Najbardziej aktualnym wydawnictwem Sum 41 pozostaje Heaven:x: Hell wydany w marcu tego roku. Grupa jest obecnie w trakcie trasy koncertowej, która jest równocześnie jej pożegnalną. Od dłuższego wiadomo, że po ostatnim występie w jej ramach formacja zakończy działalność, a lider grupy zamierza skupić się na sobie, zapowiedzią czego jest wydana właśnie autobiografia.

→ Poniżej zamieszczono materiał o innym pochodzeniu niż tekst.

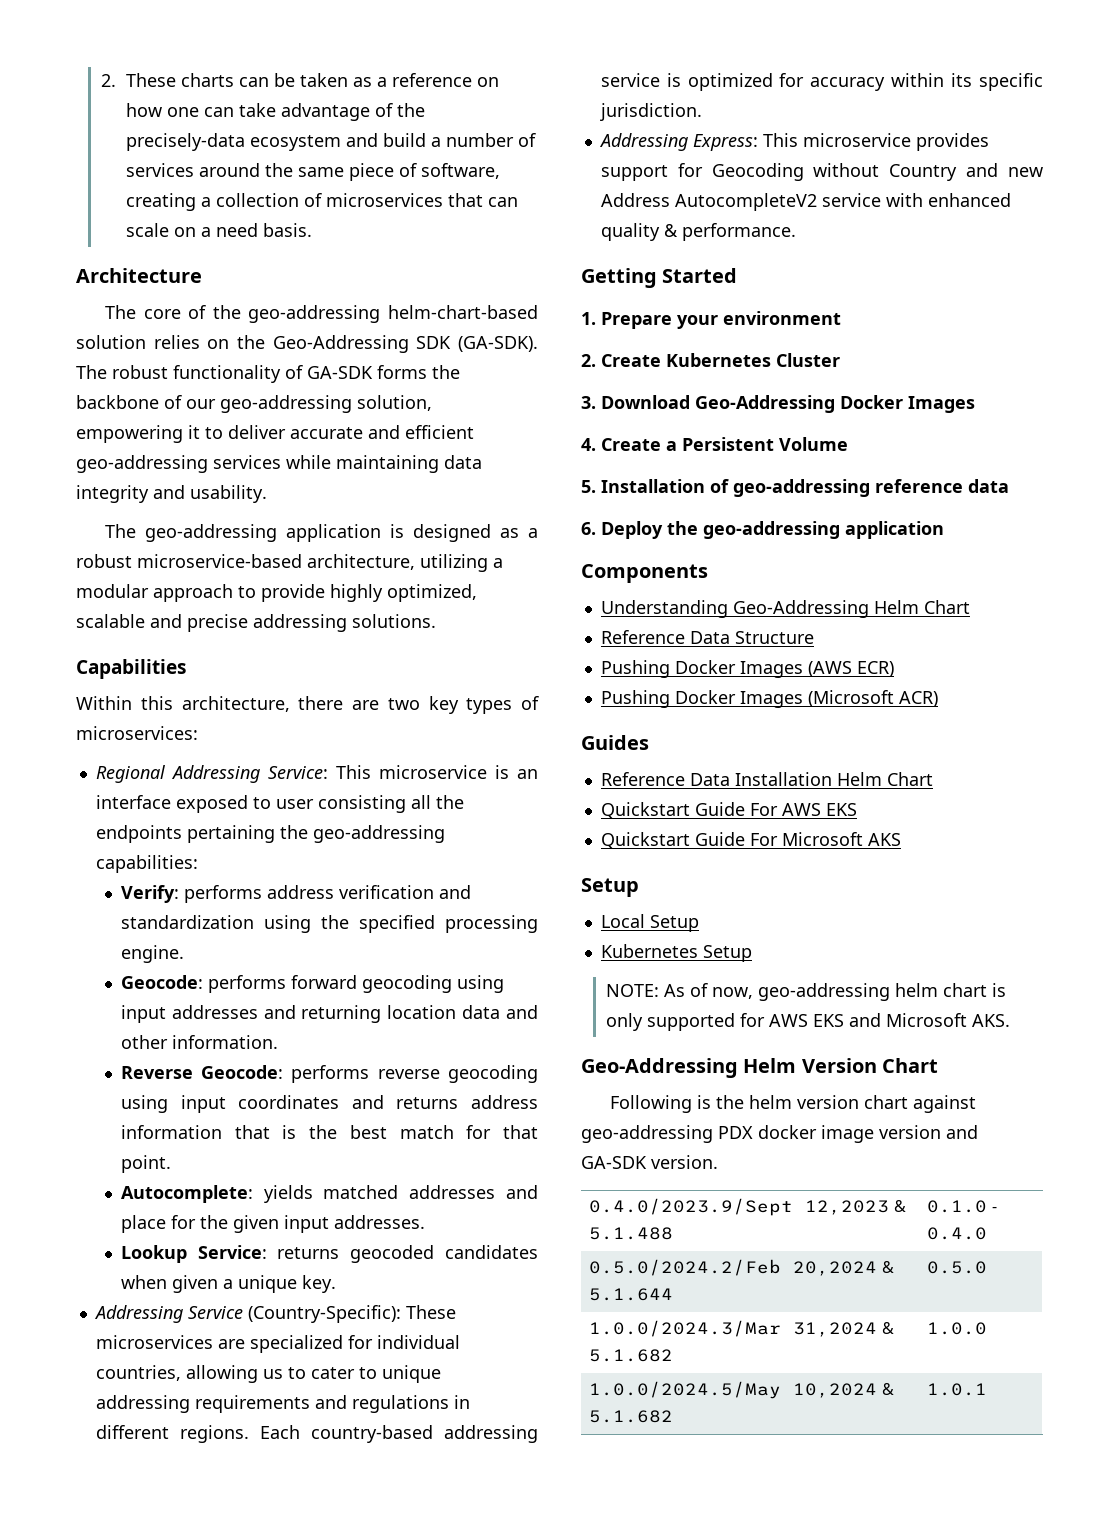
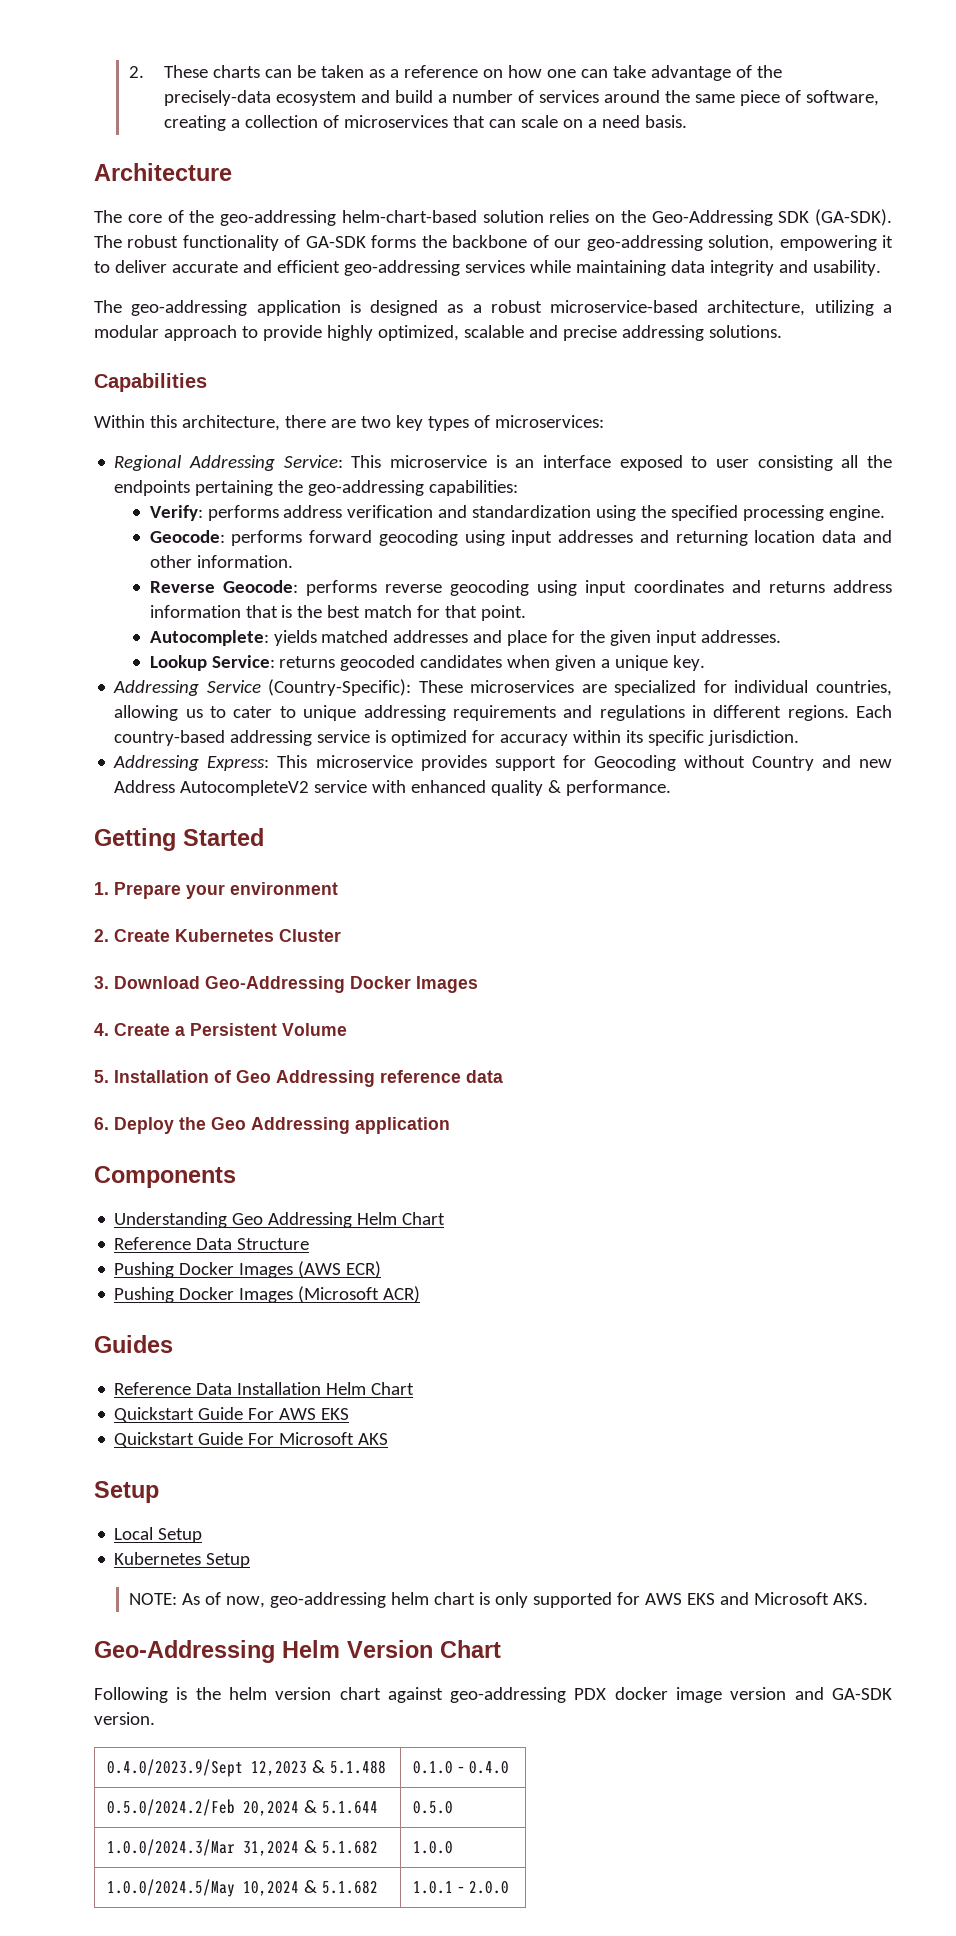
- 5. Installation of geo-addressing reference data
+ 5. Installation of Geo Addressing reference data
- 6. Deploy the geo-addressing application
+ 6. Deploy the Geo Addressing application
- Understanding Geo-Addressing Helm Chart
+ Understanding Geo Addressing Helm Chart
- 1.0.0/2024.5/May 10,2024 & 5.1.682 | 1.0.1
+ 1.0.0/2024.5/May 10,2024 & 5.1.682 | 1.0.1 - 2.0.0

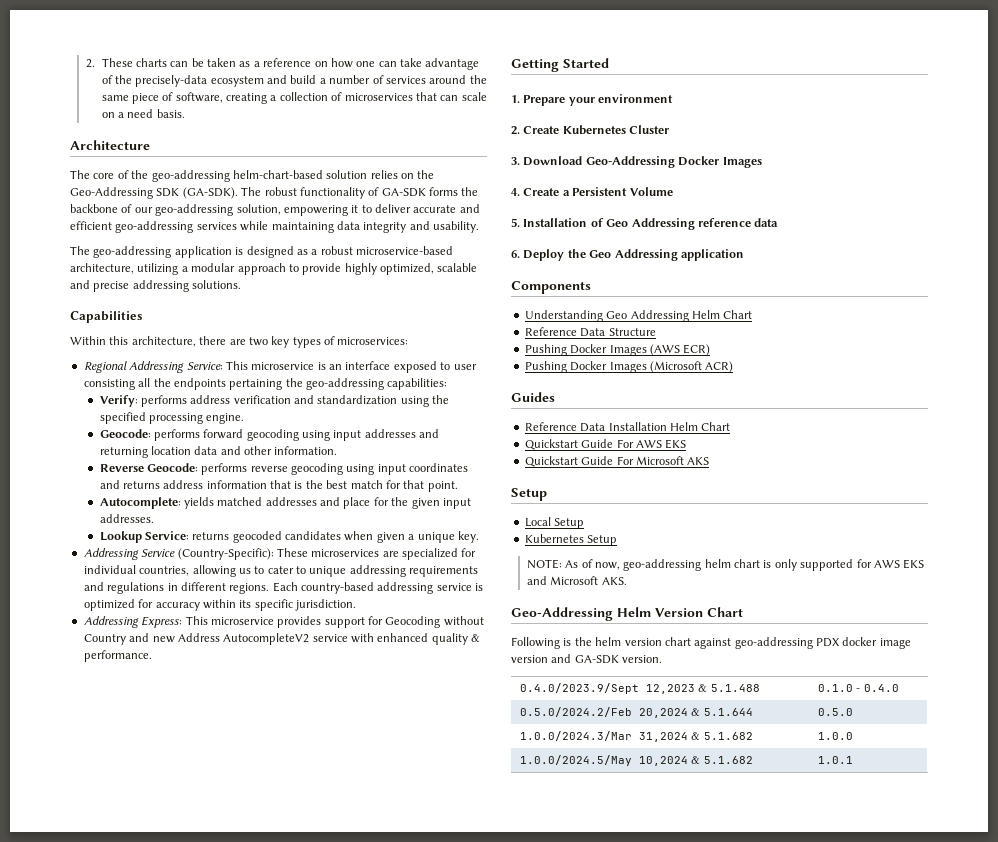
- 1.0.0/2024.5/May 10,2024 & 5.1.682 | 1.0.1 - 2.0.0
+ 1.0.0/2024.5/May 10,2024 & 5.1.682 | 1.0.1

Poważne oskarżenia w stronę byłego menedżera
Walking Disaster: My Life Through Heaven and Hell ukazała się we wtorek 8 października, a media natychmiastowo obiegły fragmenty książki, szczególnie te, w którym Whibley oskarża byłego menedżera Sum 41, Greiga Nori o liczne niestosowne czyny i zachowania.

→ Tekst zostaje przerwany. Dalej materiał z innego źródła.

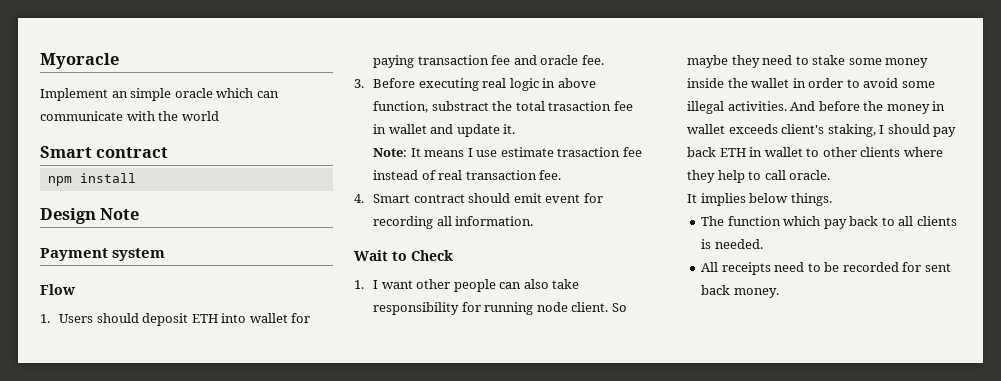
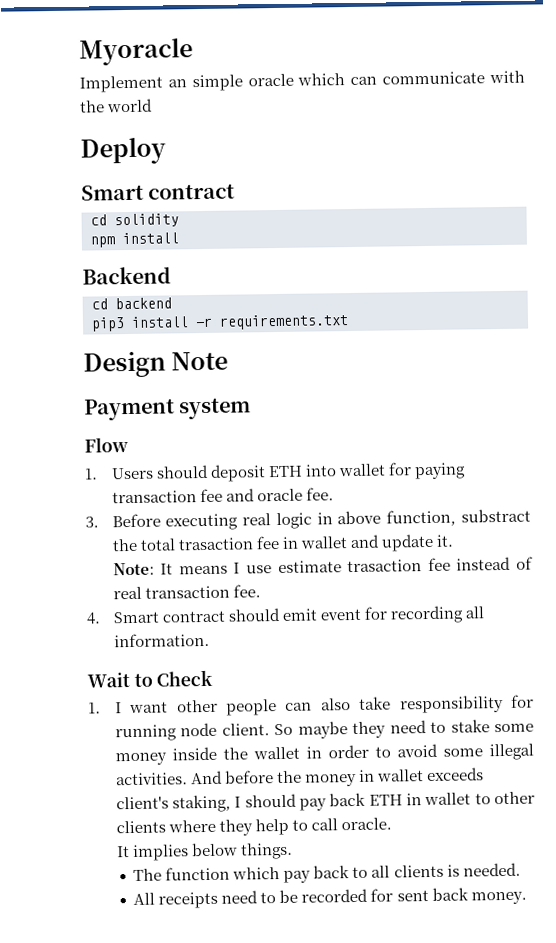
  Implement an simple oracle which can communicate with the world
+ Deploy
  Smart contract
+ cd solidity
+ Backend
+ cd backend
+ pip3 install -r requirements.txt

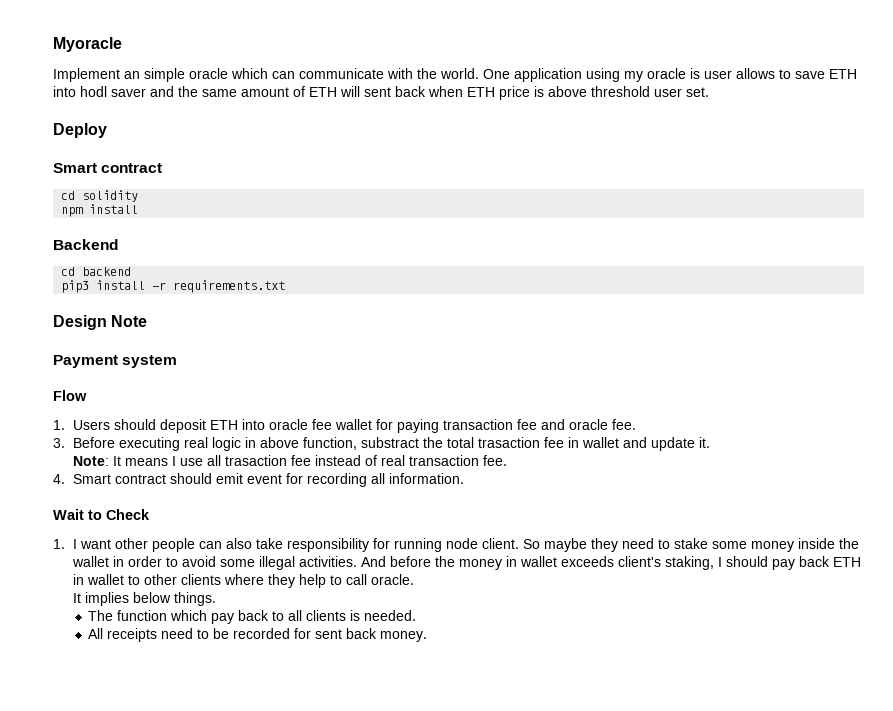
- Implement an simple oracle which can communicate with the world
+ Implement an simple oracle which can communicate with the world. One application using my oracle is user allows to save ETH into hodl saver and the same amount of ETH will sent back when ETH price is above threshold user set.
- 1. Users should deposit ETH into wallet for paying transaction fee and oracle fee.
+ 1. Users should deposit ETH into oracle fee wallet for paying transaction fee and oracle fee.
- Note: It means I use estimate trasaction fee instead of real transaction fee.
+ Note: It means I use all trasaction fee instead of real transaction fee.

34-letni Nori rozpoczął współpracę w kapelą w samych początkach jej kariery, gdy Deryck miał zaledwie 16 lat. Szybko stał się głównym menedżerem grupy, jej producentem i mentorem młodego muzyka. Jak informuje "The LA Times", powołując się na autobiografię wokalisty, gdy ten skończył 18 lat, Nori miał po raz pierwszy podać mu środki odurzające, a kolejno molestować seksualnie. Dalej Whibley opisuje, że były menedżer przez pewien czas zmuszał go do czynności seksualnych i nakazywał, by ten zachował to w tajemnicy. Mężczyzna miał tłumaczyć całą sytuację jako swego rodzaju "eksperyment" mówiąc młodemu muzykowi, że "wszyscy muzycy są queer, a biseksualność jest czymś naturalnym". Gdy Whibley miał próbować zakończyć całą tę "relację", Nori miał oskarżyć go o homofobię i wskazywać, że ten jest mu coś winien za pomoc w rozwinięciu kariery Sum 41.

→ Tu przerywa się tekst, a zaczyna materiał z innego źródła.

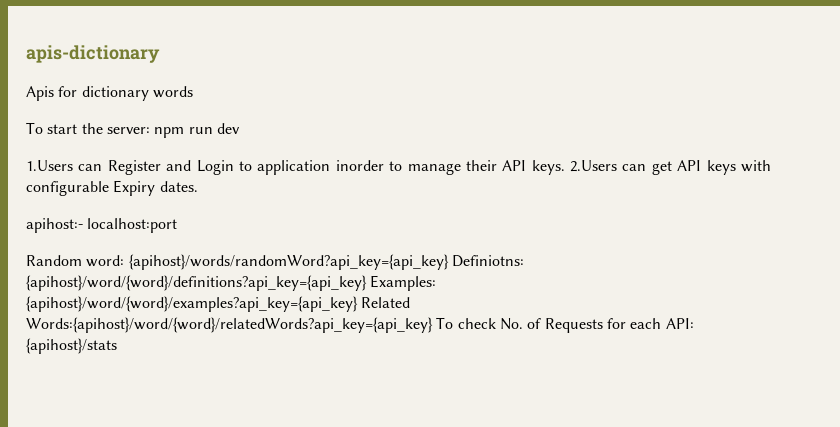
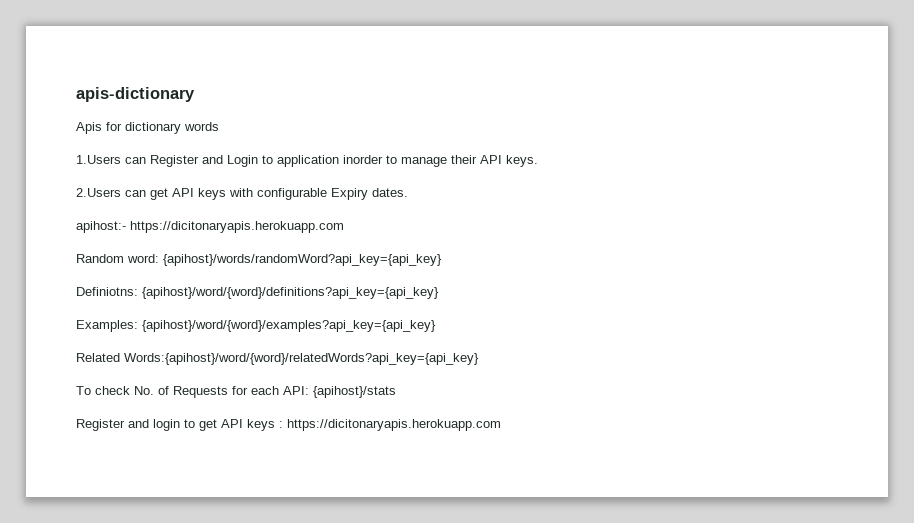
- To start the server: npm run dev
- 1.Users can Register and Login to application inorder to manage their API keys. 2.Users can get API keys with configurable Expiry dates.
+ 1.Users can Register and Login to application inorder to manage their API keys.
+ 2.Users can get API keys with configurable Expiry dates.
- apihost:- localhost:port
+ apihost:- https://dicitonaryapis.herokuapp.com
- Random word: {apihost}/words/randomWord?api_key={api_key} Definiotns: {apihost}/word/{word}/definitions?api_key={api_key} Examples: {apihost}/word/{word}/examples?api_key={api_key} Related Words:{apihost}/word/{word}/relatedWords?api_key={api_key} To check No. of Requests for each API: {apihost}/stats
+ Random word: {apihost}/words/randomWord?api_key={api_key}
+ Definiotns: {apihost}/word/{word}/definitions?api_key={api_key}
+ Examples: {apihost}/word/{word}/examples?api_key={api_key}
+ Related Words:{apihost}/word/{word}/relatedWords?api_key={api_key}
+ To check No. of Requests for each API: {apihost}/stats
+ Register and login to get API keys : https://dicitonaryapis.herokuapp.com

W wywiadzie dla "Rolling Stone", towarzyszącemu wydaniu autobiografii, muzyk wyznał, że w pewnym momencie współpraca z Nori stała się bardzo trudna, w związku z czym w 2005 roku doszło do jej zakończenia. Dalej Whibley tłumaczy, że dopiero będąc w związku z Avril Lavigne był w stanie zmierzyć się z trudnymi doświadczeniami i uświadomił sobie, co właściwie spotkało go, gdy był bardzo młodą osobą.
Po raz pierwszy się z tym zmagam i nie wiem, co o tym myśleć. Nie mogę zaprzeczyć, że było to bardzo manipulacyjne, ale tak naprawdę nie zdawałem sobie sprawy, jak wiele tego było. Nie docierało to do mnie, dopóki nie osiągnąłem jego wieku, około 30. roku życia, kiedy ja byłem nastolatkiem. Był bohaterem, więc widząc tę dynamikę władzy, widzisz, jak można manipulować 16-letnim dzieciakiem - mówi Deryck Whibley w wywiadzie dla "Rolling Stone".